**Work to be completed:** Every record is to be printed exactly as written, and any picture in it is skipped.
───── Data section ─────
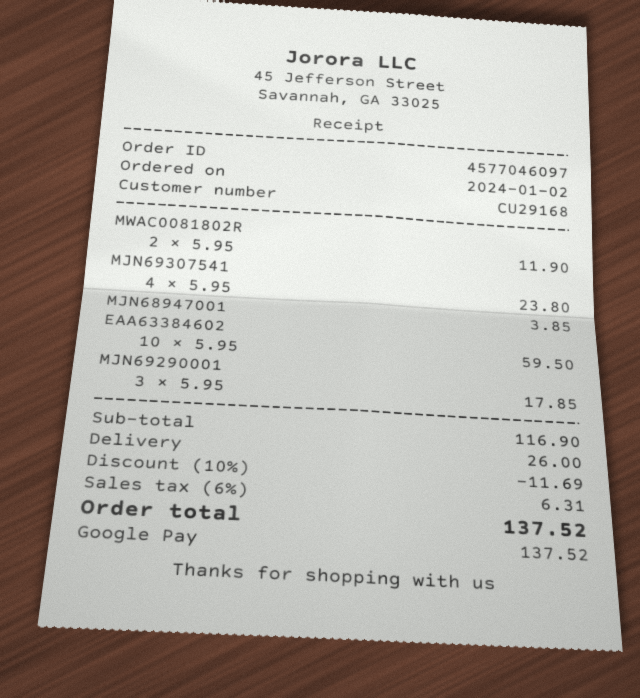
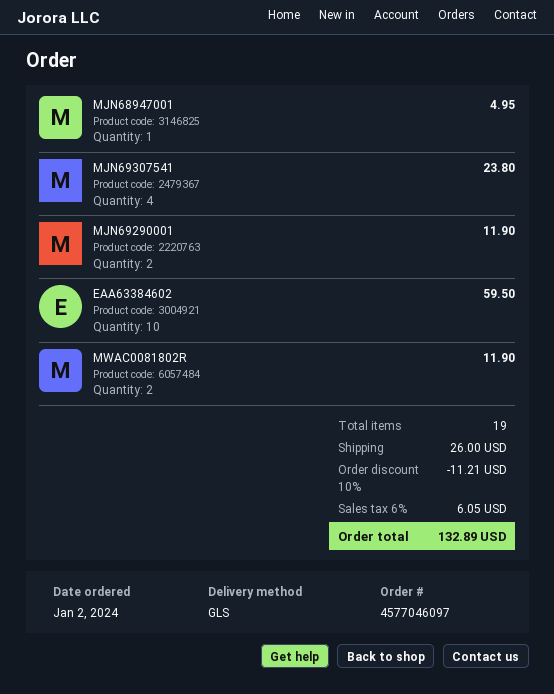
MJN68947001: 1 for 3.85 -> 1 for 4.95
MJN69290001: 3 for 17.85 -> 2 for 11.90
discount: 10% = 11.69 -> 10% = 11.21
tax: 6% = 6.31 -> 6% = 6.05
total: 137.52 -> 132.89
─────
**Written answer:**
MJN68947001: 1 for 3.85 -> 1 for 4.95
MJN69290001: 3 for 17.85 -> 2 for 11.90
discount: 10% = 11.69 -> 10% = 11.21
tax: 6% = 6.31 -> 6% = 6.05
total: 137.52 -> 132.89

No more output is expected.